É tarde demais para o Desenvolvimento Sustentável?
Em 1972, o guru ambiental Dennis Meadows previu em seu estudo seminal “The Limits to Growth” (“Os limites para o crescimento”) que o mundo estava caminhando para um colapso econômico. O fato de o colapso econômico não ter ocorrido, não o faz desacreditar que ocorrerá no futuro. “Não há dúvida de que o mundo está mudando, e nós vamos ter de acompanhar essas mudanças. Há duas maneiras de fazer isso: uma é você perceber a necessidade de mudança antes do tempo e realizar a alteração necessária. A outra é você não fazer nada e, no final, ser obrigado a fazer a mudança de qualquer maneira”, responde Meadows à Markus Becker.
Professor Meadows, 40 anos atrás, você publicou “The Limits to Growth” (“Os limites para o crescimento”, em tradução livre) com sua esposa e seus colegas. Esse livro transformou você no pai intelectual do movimento ambiental. A mensagem central do livro continua válida hoje: a humanidade está explorando brutalmente os recursos naturais e está no caminho da autodestruição. Você acredita que o colapso final do nosso sistema econômico ainda pode ser evitado?
O problema que deve ser enfrentado por nossas sociedades é o fato de termos desenvolvido indústrias e políticas que eram adequadas para um determinado momento histórico, mas que agora começam a reduzir o bem-estar da humanidade. Por exemplo: a indústria do petróleo e dos automóveis. Seu poder político e financeiro é tão grande que ela é capaz de impedir as mudanças. Eu espero que ela tenha sucesso. Isso significa que nós vamos evoluir por meio de uma crise, e não por meio de uma mudança proativa.
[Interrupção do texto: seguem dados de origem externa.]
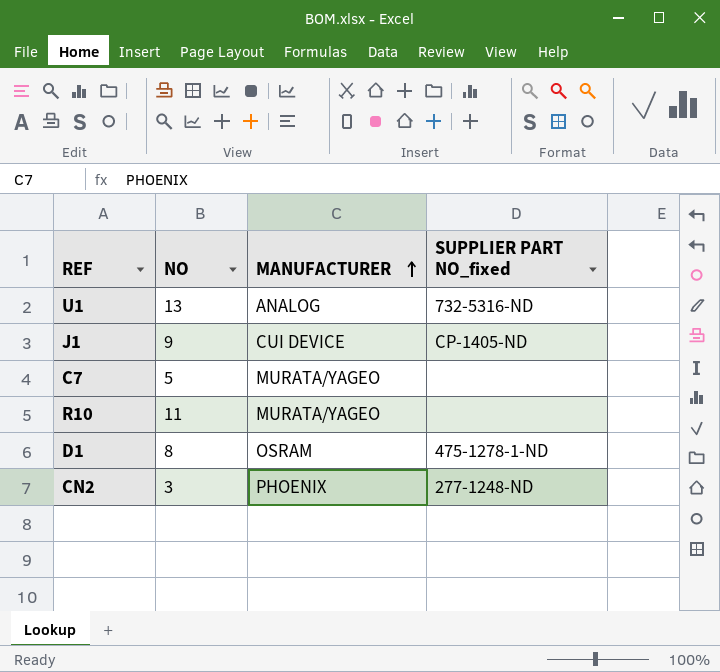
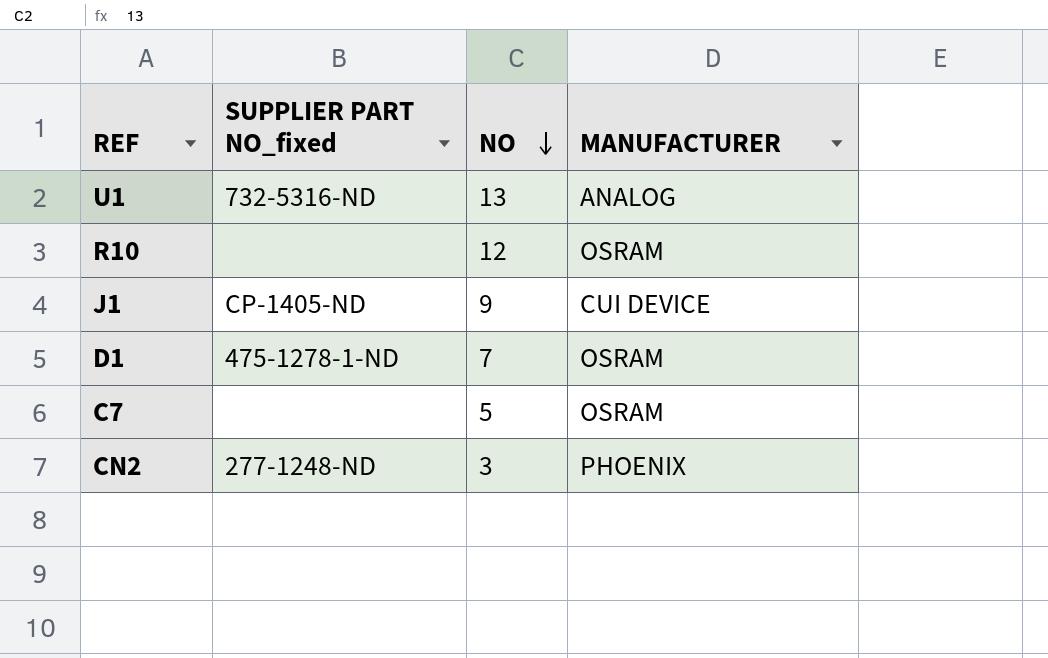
row order: MANUFACTURER ascending -> NO descending
column SUPPLIER PART NO_fixed | position: 4 -> 2
R10 | NO: 11 -> 12
R10 | MANUFACTURER: MURATA/YAGEO -> OSRAM
D1 | NO: 8 -> 7
C7 | MANUFACTURER: MURATA/YAGEO -> OSRAM

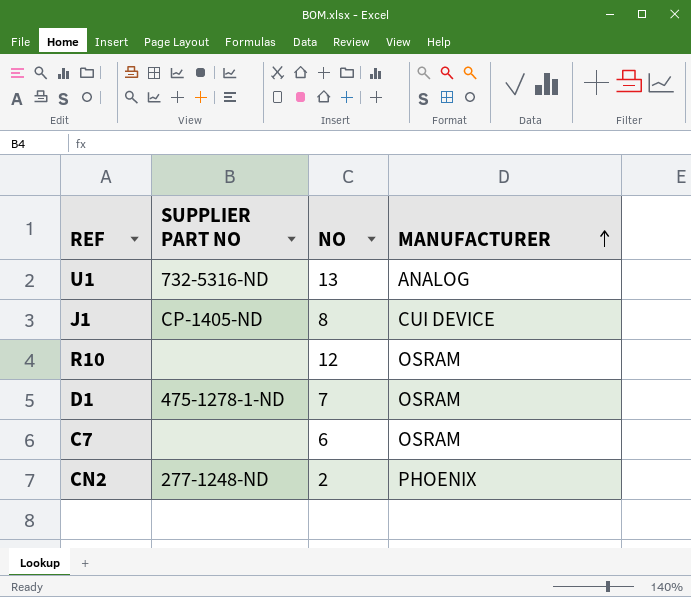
row order: NO descending -> MANUFACTURER ascending
column name: SUPPLIER PART NO_fixed -> SUPPLIER PART NO
J1 | NO: 9 -> 8
C7 | NO: 5 -> 6
CN2 | NO: 3 -> 2

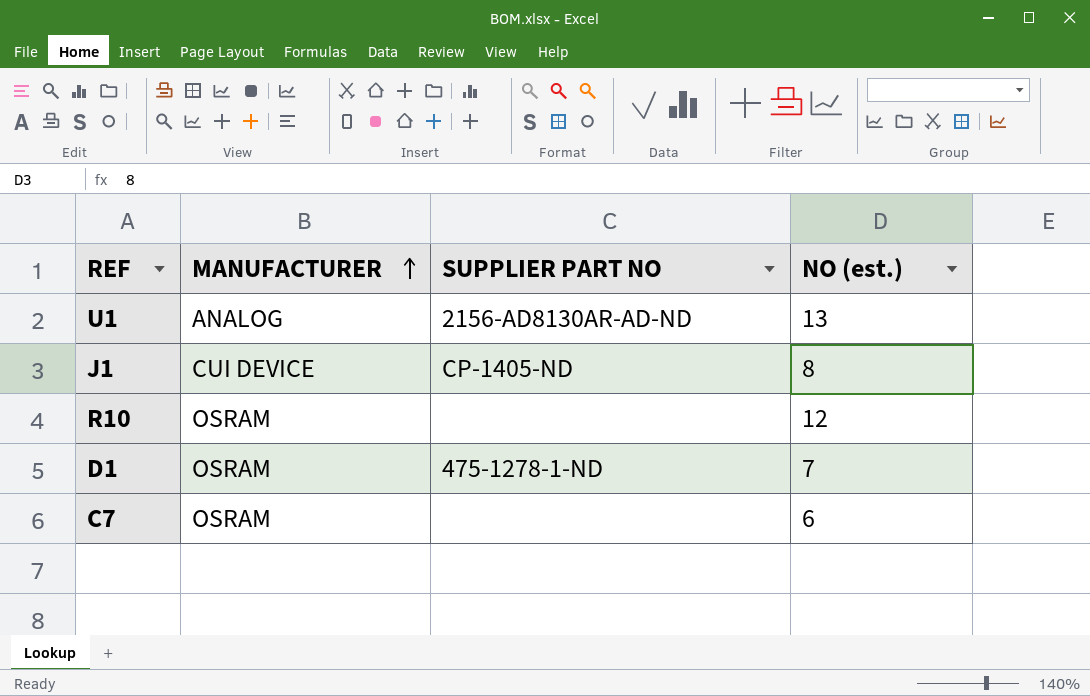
column MANUFACTURER | position: 4 -> 2
column name: NO -> NO (est.)
row CN2: 277-1248-ND | 2 | PHOENIX -> none
U1 | SUPPLIER PART NO: 732-5316-ND -> 2156-AD8130AR-AD-ND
Várias das previsões centrais feitas em seu livro se tornaram realidade, como o crescimento exponencial da população mundial e a destruição ambiental generalizada. Mas sua previsão de que o crescimento econômico cessaria e que a economia mundial entraria em colapso ainda não aconteceu.
O fato de o colapso não ter ocorrido até agora não significa que ele não acontecerá no futuro. Não há dúvida de que o mundo está mudando, e nós vamos ter de acompanhar essas mudanças. Há duas maneiras de fazer isso: uma é você perceber a necessidade de mudança antes do tempo e realizar a alteração necessária. A outra é você não fazer nada e, no final, ser obrigado a fazer a mudança de qualquer maneira. Vamos dizer que você esteja dirigindo um carro dentro de um armazém ou de uma fábrica. Há duas maneiras de parar o carro: ou você põe o pé no freio ou você continua até bater na parede. Mas você vai parar, pois o edifício é finito. E o mesmo vale para os recursos da Terra.
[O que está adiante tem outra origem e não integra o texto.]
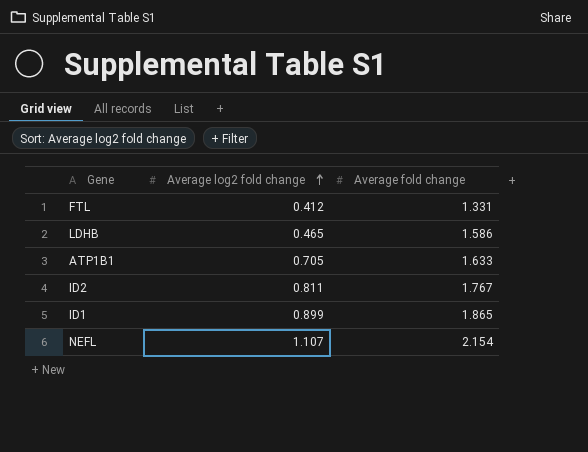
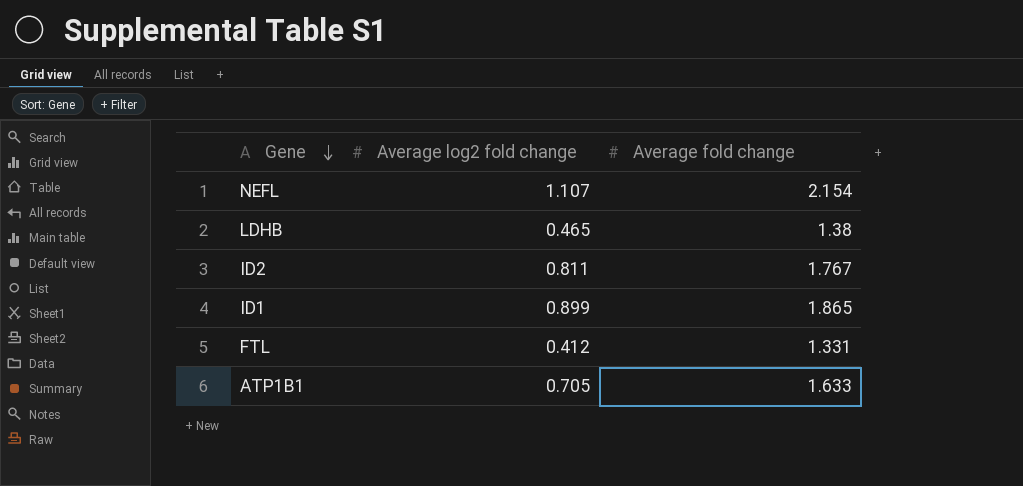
row order: Average log2 fold change ascending -> Gene descending
LDHB | Average fold change: 1.586 -> 1.38

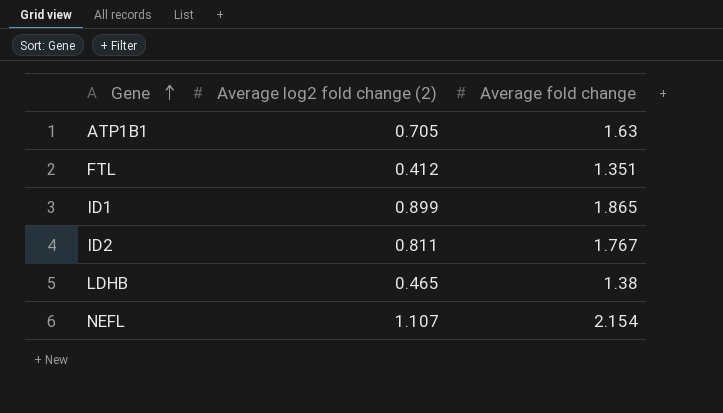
row order: Gene descending -> Gene ascending
column name: Average log2 fold change -> Average log2 fold change (2)
ATP1B1 | Average fold change: 1.633 -> 1.63
FTL | Average fold change: 1.331 -> 1.351

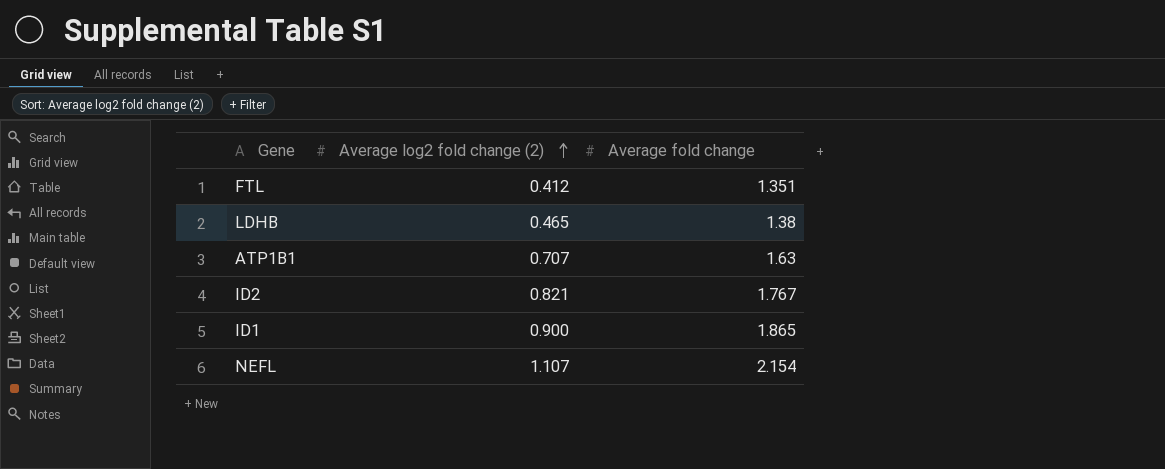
row order: Gene ascending -> Average log2 fold change (2) ascending
ATP1B1 | Average log2 fold change (2): 0.705 -> 0.707
ID2 | Average log2 fold change (2): 0.811 -> 0.821
ID1 | Average log2 fold change (2): 0.899 -> 0.900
Isso soa convincente, mas será que é realmente verdade? Será que as empresas privadas não vão reagir à escassez de recursos com inovação, em um esforço para manter sua lucratividade?
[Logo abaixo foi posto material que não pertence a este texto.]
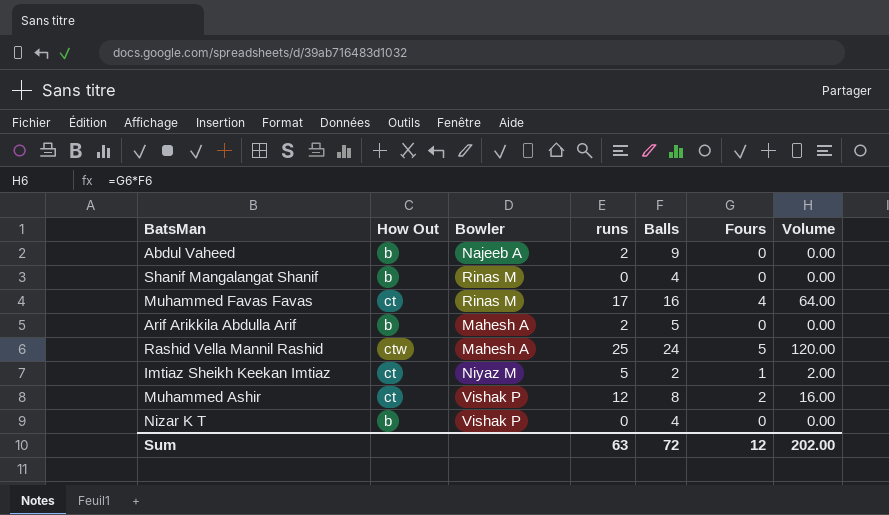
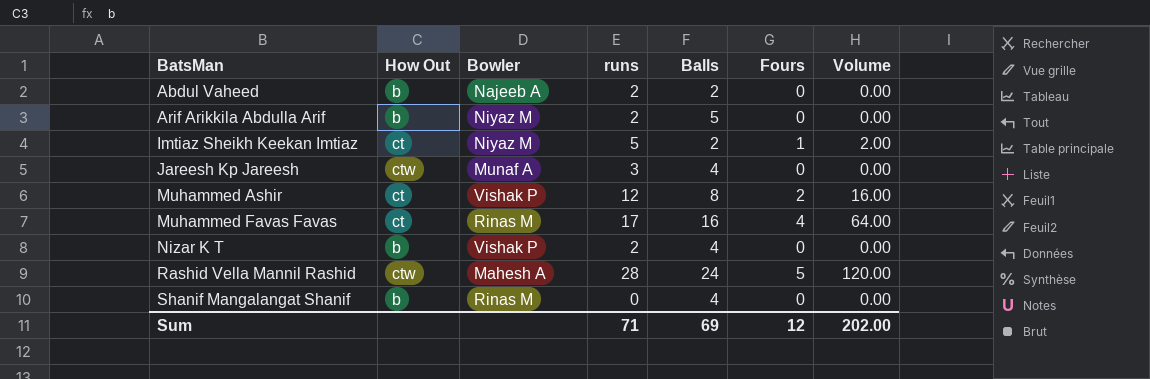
row order: none -> BatsMan ascending
Abdul Vaheed | Balls: 9 -> 2
Arif Arikkila Abdulla Arif | Bowler: Mahesh A -> Niyaz M
row Jareesh Kp Jareesh: none -> ctw | Munaf A | 3 | 4 | 0 | 0.00
Nizar K T | runs: 0 -> 2
Rashid Vella Mannil Rashid | runs: 25 -> 28
Sum | runs: 63 -> 71
Sum | Balls: 72 -> 69

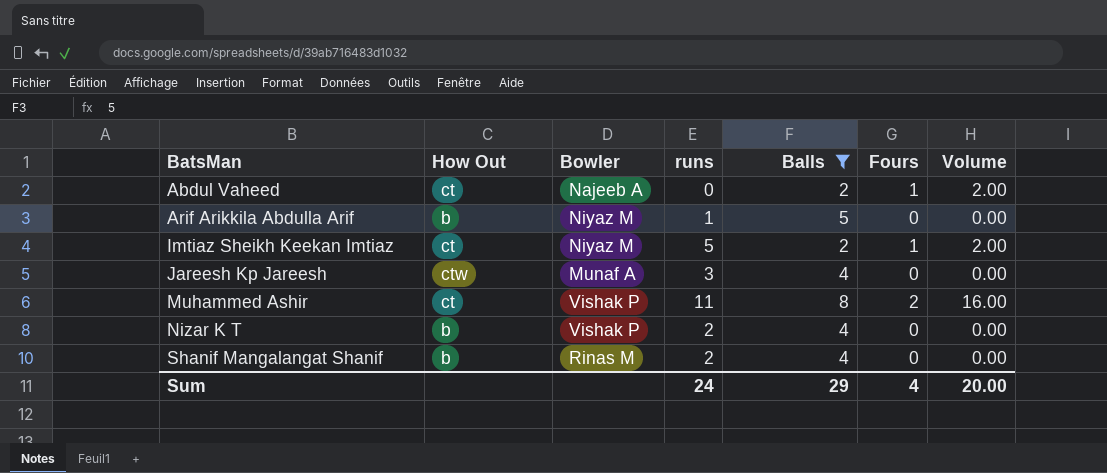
filter: none -> Balls <= 8
Abdul Vaheed | How Out: b -> ct
Abdul Vaheed | runs: 2 -> 0
Abdul Vaheed | Fours: 0 -> 1
Abdul Vaheed | Volume: 0.00 -> 2.00
Arif Arikkila Abdulla Arif | runs: 2 -> 1
Muhammed Ashir | runs: 12 -> 11
Shanif Mangalangat Shanif | runs: 0 -> 2
Sum | runs: 71 -> 24
Sum | Balls: 69 -> 29
Sum | Fours: 12 -> 4
Sum | Volume: 202.00 -> 20.00

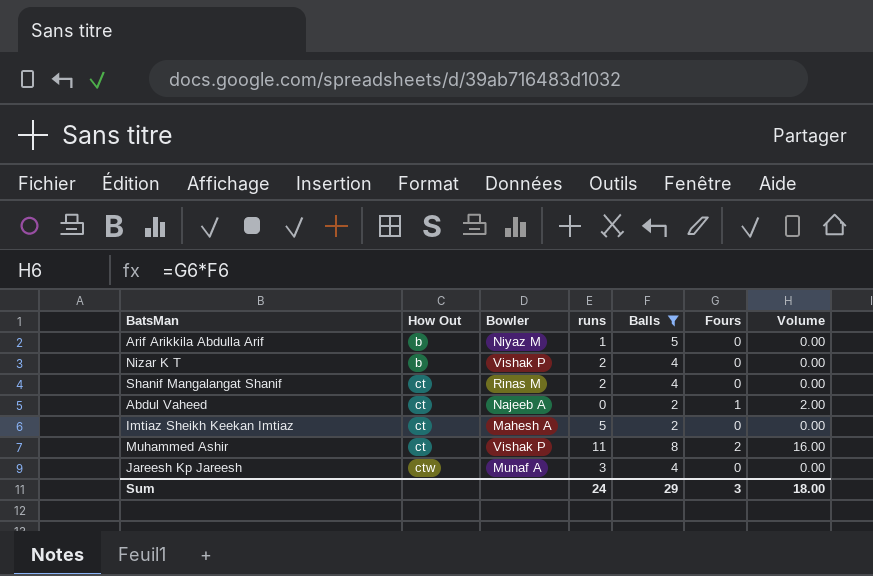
row order: BatsMan ascending -> How Out ascending
Shanif Mangalangat Shanif | How Out: b -> ct
Imtiaz Sheikh Keekan Imtiaz | Bowler: Niyaz M -> Mahesh A
Imtiaz Sheikh Keekan Imtiaz | Fours: 1 -> 0
Imtiaz Sheikh Keekan Imtiaz | Volume: 2.00 -> 0.00
Sum | Fours: 4 -> 3
Sum | Volume: 20.00 -> 18.00

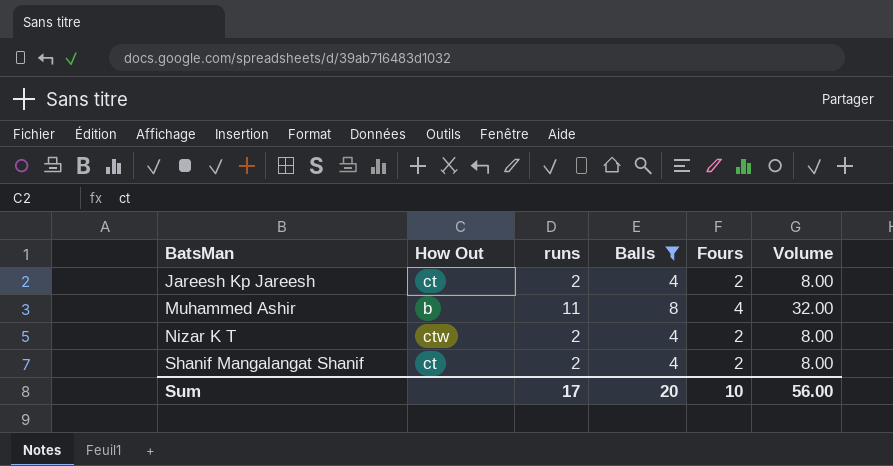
row order: How Out ascending -> BatsMan ascending
column Bowler | position: 3 -> none
row Arif Arikkila Abdulla Arif: b | Niyaz M | 1 | 5 | 0 | 0.00 -> none
row Abdul Vaheed: ct | Najeeb A | 0 | 2 | 1 | 2.00 -> none
row Imtiaz Sheikh Keekan Imtiaz: ct | Mahesh A | 5 | 2 | 0 | 0.00 -> none
Jareesh Kp Jareesh | How Out: ctw -> ct
Jareesh Kp Jareesh | runs: 3 -> 2
Jareesh Kp Jareesh | Fours: 0 -> 2
Jareesh Kp Jareesh | Volume: 0.00 -> 8.00
Muhammed Ashir | How Out: ct -> b
Muhammed Ashir | Fours: 2 -> 4
Muhammed Ashir | Volume: 16.00 -> 32.00
Nizar K T | How Out: b -> ctw
Nizar K T | Fours: 0 -> 2
Nizar K T | Volume: 0.00 -> 8.00
Shanif Mangalangat Shanif | Fours: 0 -> 2
Shanif Mangalangat Shanif | Volume: 0.00 -> 8.00
Sum | runs: 24 -> 17
Sum | Balls: 29 -> 20
Sum | Fours: 3 -> 10
Sum | Volume: 18.00 -> 56.00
As mudanças realmente grandes não são promovidas por indústrias estabelecidas. Quem fez o iPhone? Não foi aNokia nem a Motorola nem nenhum dos outros fabricantes de celulares estabelecidos. O iPhone foi criado pelaApple, que estava totalmente fora desse setor. Há muitos outros exemplos desse tipo.
E quanto às áreas que estão sob o controle de governos ou são regidas por algum tipo de regulamentação?
Essa situação é ainda pior. Nossa história com a pesca mostra que estamos destruindo os ecossistemas dos oceanos, por exemplo. E estamos usando nossa atmosfera como um depósito gratuito de lixo industrial. Ninguém recebe incentivos para protegê-los.
Será que o desejo de sobrevivência da humanidade não é motivação suficiente?
Veja você, existem dois tipos de problemas de grandes dimensões. Um desses grupos eu chamo de problemas universais e o outro eu batizei de problemas globais. Ambos afetam a todos. A diferença é a seguinte: os problemas universais podem ser resolvidos por pequenos grupos de pessoas, pois elas não têm de esperar pelos outros para agir. Você pode limpar o ar em Hanover sem ter que esperar que Pequim ou a Cidade do México façam o mesmo. Os problemas globais, no entanto, não podem ser resolvidos em um único lugar. Não há nenhuma maneira de Hanoverconseguir resolver a questão das mudanças climáticas ou impedir a disseminação de armas nucleares. Para que isso aconteça, as pessoas na China, nos EUA e na Rússia também precisam fazer alguma coisa. Por isso, não faremos nenhum progresso em relação aos problemas globais.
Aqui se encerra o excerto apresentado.